1 - can be solved at the catalog level
2 and 3 require retrieving dataset configuration from instantiated dataset object

Solution for 2 and 3 avoiding existing datasets' modifications (as per requirements)

Use AbstractDataset.__init_subclass__ which allows to change the behavior of subclasses from inside the AbstractDataset: https://docs.python.org/3/reference/datamodel.html#customizing-class-creation
Create a decorator for child init
Save the original child init
Replace original child init with decorated init calling post init where we save call args: https://docs.python.org/3/library/inspect.html#inspect.getcallargs
Save call args at the level of AbstractDataset in the _init_args field.
Implement AbstractDataset.to_config() to retrieve configuration from the instantiated dataset object based on the object's _init_args.

Implement `KedroDataCatalog.to_config`

Once 2 and 3 are solved, we can implement a common solution at the catalog level. For that, we need to consider cases when we work with lazy and materialized datasets and retrieve configuration from the catalog or using AbstractDataset.to_config().

After the configuration is retrieved, we need to "unresolve" the credentials and keep them in a separate dictionary, as we did when instantiating the catalog. For that CatalogConfigResolver.unresolve_config_credentials() method can be implemented to undo the result of CatalogConfigResolver._resolve_config_credentials().

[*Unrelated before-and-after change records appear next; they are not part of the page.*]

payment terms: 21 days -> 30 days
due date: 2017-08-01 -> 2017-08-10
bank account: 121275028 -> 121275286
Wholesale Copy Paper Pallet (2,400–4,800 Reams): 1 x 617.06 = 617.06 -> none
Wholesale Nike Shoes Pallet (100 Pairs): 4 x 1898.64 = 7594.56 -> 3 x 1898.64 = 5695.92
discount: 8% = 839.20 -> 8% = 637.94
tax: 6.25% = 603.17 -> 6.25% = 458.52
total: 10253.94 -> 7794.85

Excluding parameters and `MemoryDataset`s

We need to exclude MemoryDatasets as well as parameters

Not covered cases

Non-serializable objects or objects required additional logic implemented at the level of dataset to save/load them:
- Connection (from google.oauth2.credentials import Credentials) - https://docs.kedro.org/projects/kedro-datasets/en/kedro-datasets-5.1.0/_modules/kedro_datasets/pandas/gbq_dataset.html#GBQQueryDataset
- type[AbstractDataset] - https://docs.kedro.org/projects/kedro-datasets/en/kedro-datasets-
  5.1.0/_modules/kedro_datasets/partitions/incremental_dataset.html#IncrementalDataset
- Solution will require extending parent AbstractDataset.to_config() at the dataset level to serialize those objects. Can be addressed one by one in a separate PRs.
LambdaDataset - not the case anymore since Can we remove LambdaDataset? #4292
SharedMemoryDataset - not expected to be saved and loaded.
Modifications of datasets in the catalog except for replacement - we briefly discussed it with @idanov and agreed we do not plan to consider this case for now as we still insist on avoiding modifying datasets' properties in the catalog but rather replacing them.

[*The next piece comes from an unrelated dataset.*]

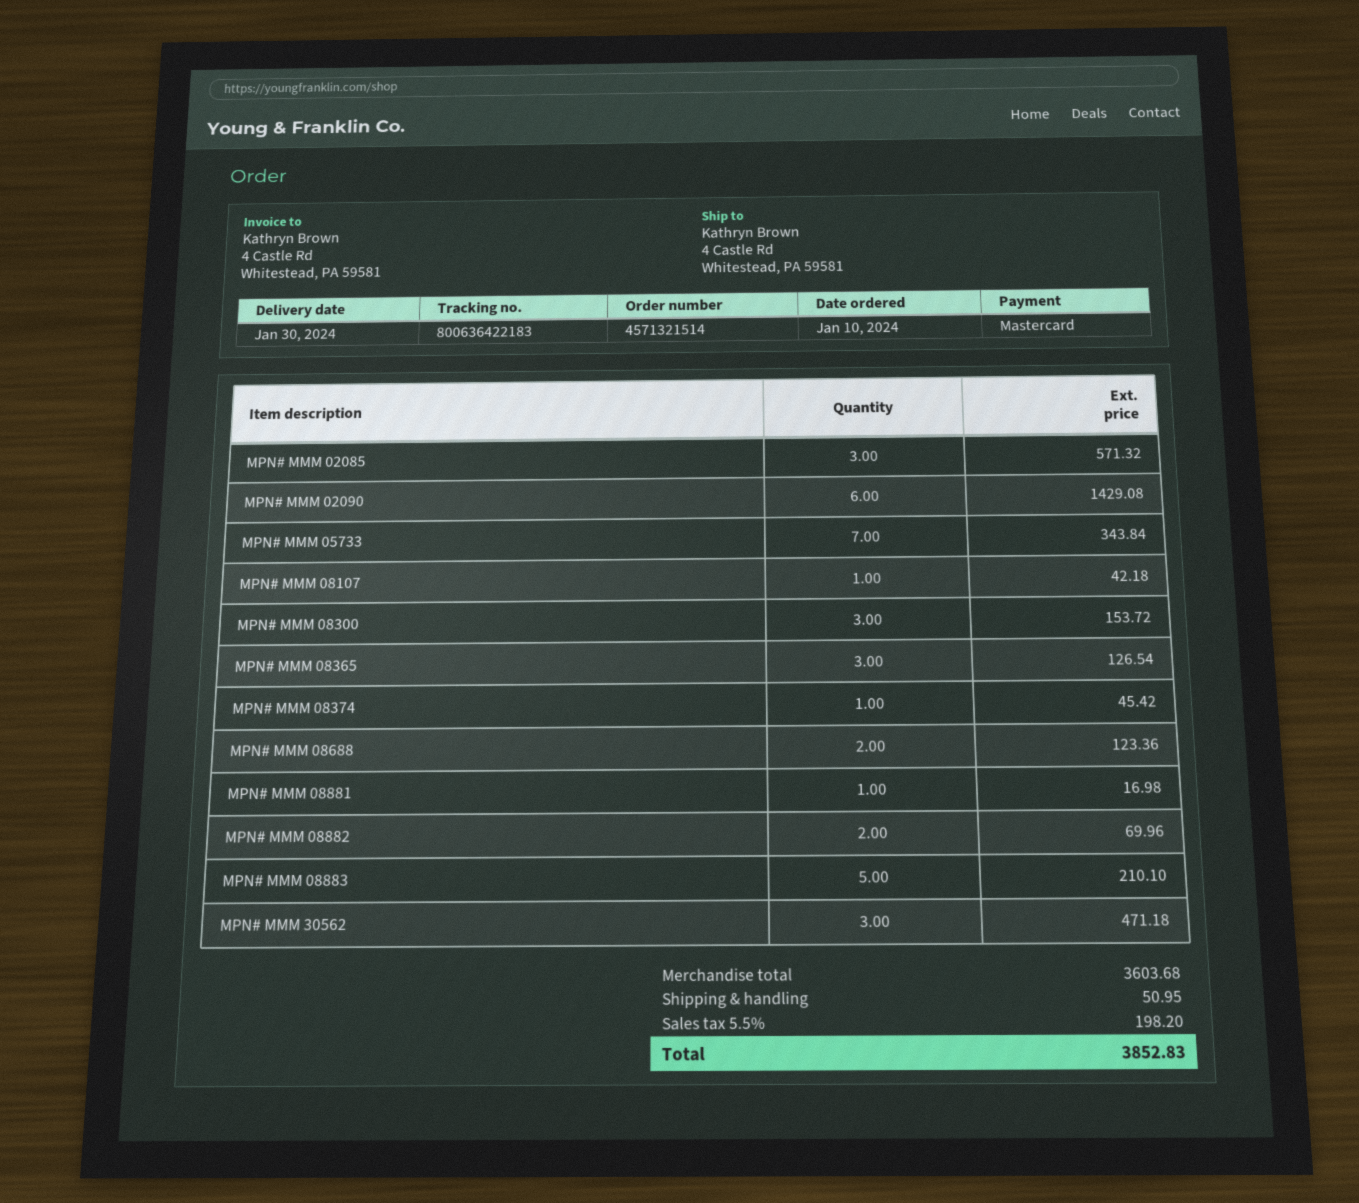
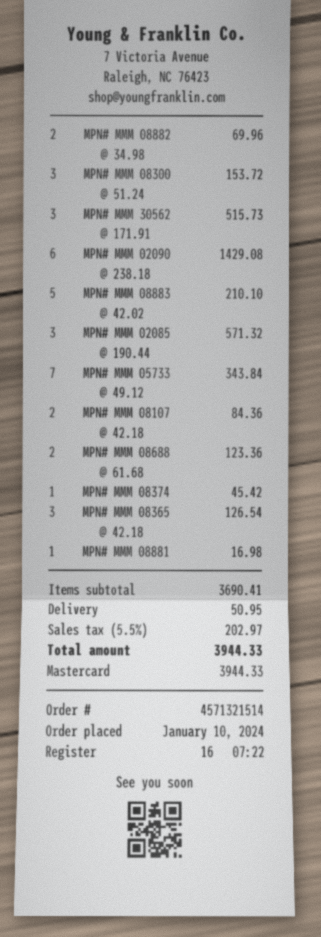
MPN# MMM 08107: 1 for 42.18 -> 2 for 84.36
MPN# MMM 30562: 3 for 471.18 -> 3 for 515.73
subtotal: 3603.68 -> 3690.41
tax: 5.5% = 198.20 -> 5.5% = 202.97
total: 3852.83 -> 3944.33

Issues blocking further implementation

Introduces extra corner cases: Inconsistency when setting version via versioned flag and dataset parameter #4326 - currently solved the problem by adding logic to update VERSIONED_FLAG_KEY if version is provided.
It's not clear what save_version should we save and load back: Discrepancy between setting save_version via catalog constructor and when passing datasets #4327 - needs a dicussion.

Tested with

Lazy datasets loaded from the config
Materialized datasets loaded from the config
Materialized datasets added to the catalog
CachedDataset, PartitionedDataset, IncrementalDataset, MemoryDataset and various other kedro datasets
Credentials
Datasets factories
Transcoding
Versioning

How to test

#4329 (comment)

The text was updated successfully, but these errors were encountered:

astrojuanlu · 2024-11-16T09:41:05Z

Non-serializable objects or objects required additional logic implemented at the level of dataset to save/load them:

Wouldn't it be possible to force datasets to only have static, primitive properties in the __init__ method so that serialising them is trivial?

For example, rather than having

class GBQQueryDataset:
    def __init__(self, ...):
        ...
        self._credentials = google.oauth2.credentials.Credentials(**credentials)
        self._client = google.cloud.bigquery.Client(credentials=self._credentials)

    def _exists(self) -> bool:
        table_ref = self._client...

we do

class GBQQueryDataset(pydantic.BaseModel):
    credentials: dict[str, str]

    def _get_client(self) -> google.cloud.bigquery.Client:
        return bigquery.Client(credentials=google.oauth2.credentials.Credentials(**self.credentials))

    def _exists(self) -> bool:
        table_ref = self._get_client()...

?

(I picked Pydantic here given that there's prior art but dataclasses would work similarly)

ElenaKhaustova · 2024-11-18T10:37:22Z

Non-serializable objects or objects required additional logic implemented at the level of dataset to save/load them:

Wouldn't it be possible to force datasets to only have static, primitive properties in the __init__ method so that serialising them is trivial?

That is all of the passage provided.